Re: OT: wget bug

2009-07-19 Thread Joe R. Jah
On Sat, 18 Jul 2009, Andrew Brampton wrote:

 Date: Sat, 18 Jul 2009 18:09:54 +0100
 From: Andrew Brampton brampton+free...@gmail.com
 To: Joe R. Jah j...@cloud.ccsf.cc.ca.us
 Cc: freebsd-questions@freebsd.org
 Subject: Re: OT: wget bug

 2009/7/18 Joe R. Jah j...@cloud.ccsf.cc.ca.us:
  Thank you Andrew.  Yes the server is truly returning 401.  I have already
  reconfigured wget to download everything regardless of their timestamp,
  but it's a waste of bandwidth, because most of the site is unchanged.
 
  Do you know of any workaround in wget, or an alternative tool to ONLY
  download newer files by http?
 

 Joe,
 There are two ways to check if the file has been changed. One, read
 the time the file was last changed, or two, read the file and compare
 it to a old copy. Wget was obviously trying to do option 1 but this is
 denied by the remote server. You most likely could get it to do option
 2, however by doing so you are wasting bandwidth downloading unchanged
 files just to check if they had been changed.

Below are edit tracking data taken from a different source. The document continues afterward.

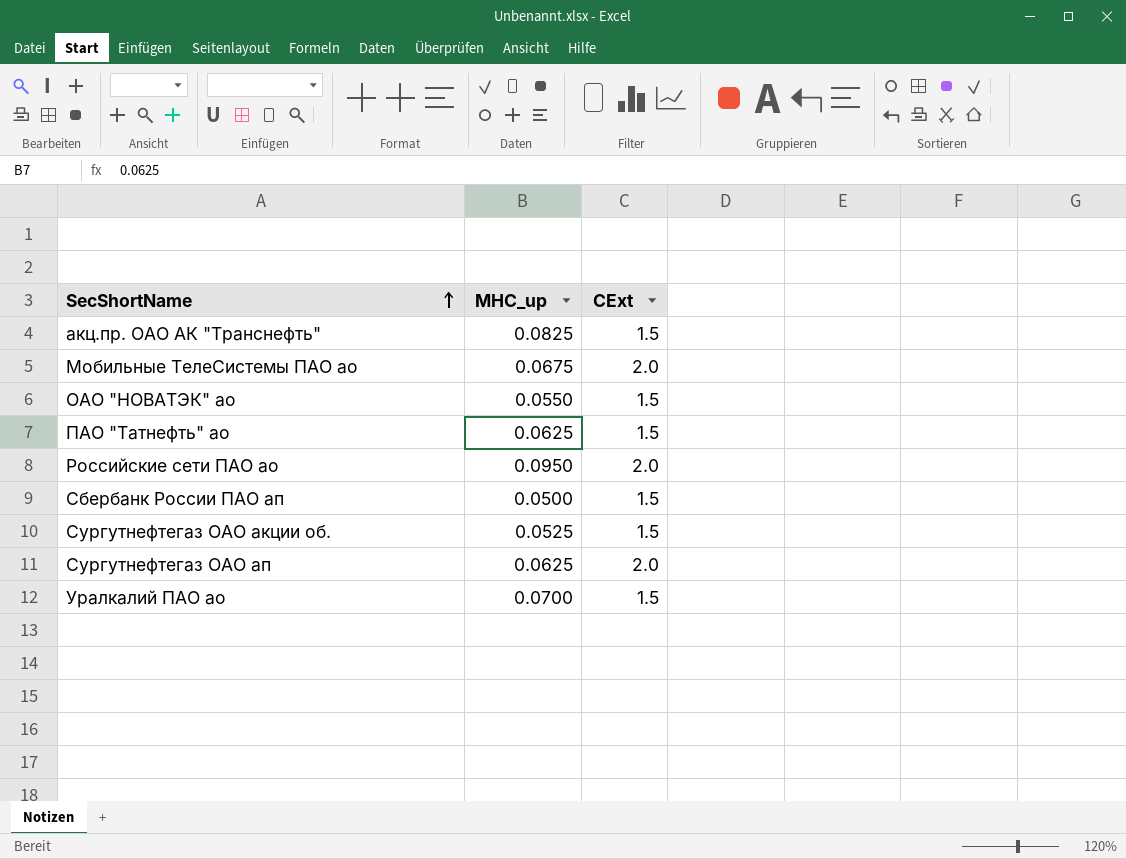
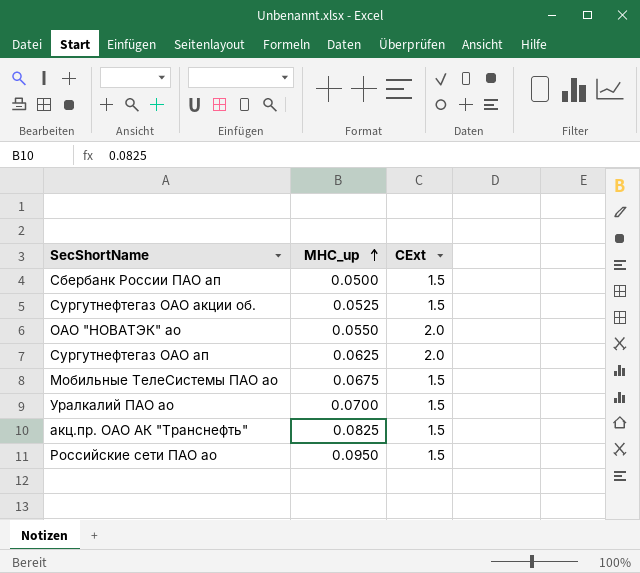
row order: SecShortName ascending -> MHC_up ascending
row ПАО "Татнефть" ао: 0.0625 | 1.5 -> none
ОАО "НОВАТЭК" ао | CExt: 1.5 -> 2.0
Мобильные ТелеСистемы ПАО ао | CExt: 2.0 -> 1.5
Российские сети ПАО ао | CExt: 2.0 -> 1.5

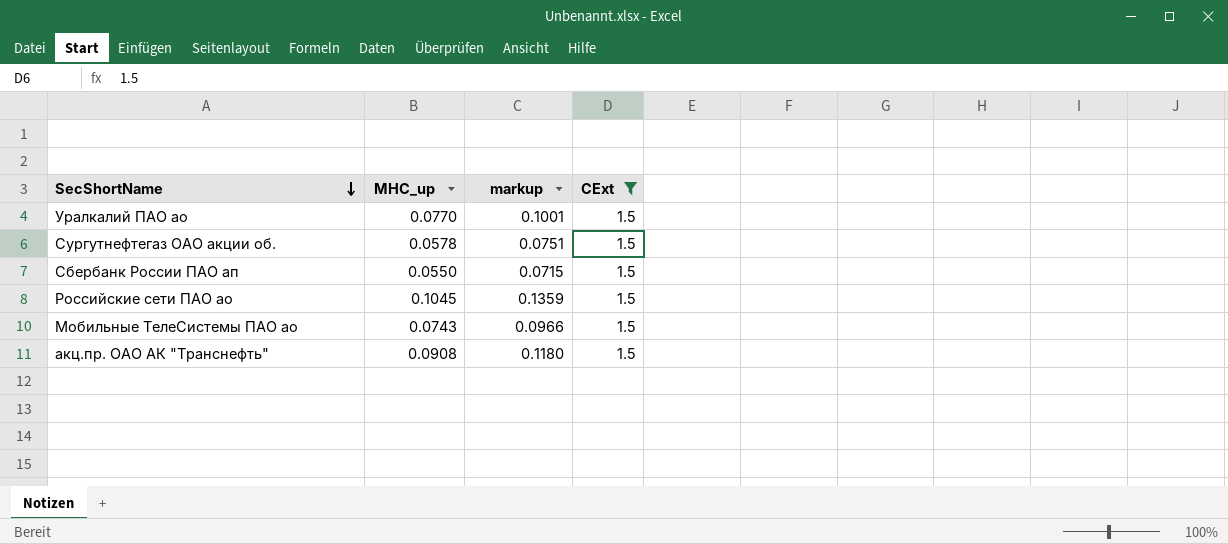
filter: none -> CExt = 1.5
row order: MHC_up ascending -> SecShortName descending
column markup | formula: none -> [MHC_up] * 1.3
Уралкалий ПАО ао | MHC_up: 0.0700 -> 0.0770
Сургутнефтегаз ОАО акции об. | MHC_up: 0.0525 -> 0.0578
Сбербанк России ПАО ап | MHC_up: 0.0500 -> 0.0550
Российские сети ПАО ао | MHC_up: 0.0950 -> 0.1045
Мобильные ТелеСистемы ПАО ао | MHC_up: 0.0675 -> 0.0743
акц.пр. ОАО АК "Транснефть" | MHC_up: 0.0825 -> 0.0908

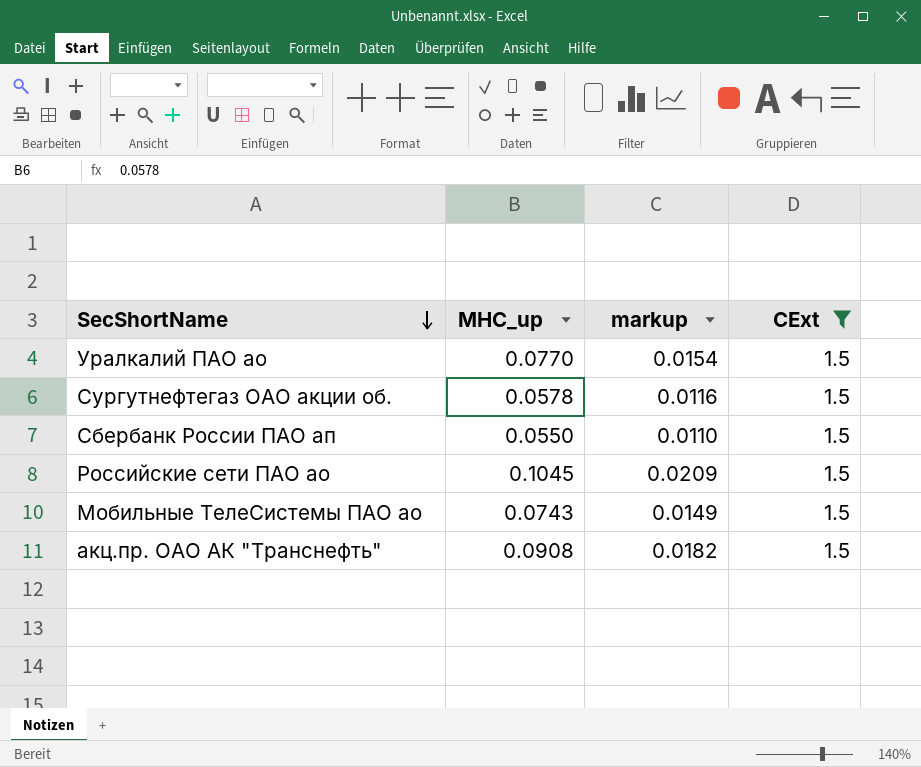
column markup | formula: [MHC_up] * 1.3 -> [MHC_up] * 0.2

 If you have control over the remote webserver, then the simplest way
 to solve this problem is to configure the webserver not to return 401
 when wget sends the If-Modified-Since HTTP header. A better solution,
 again assuming you have control of the remote server, is to use
 rsync as it is designed for this kind of task.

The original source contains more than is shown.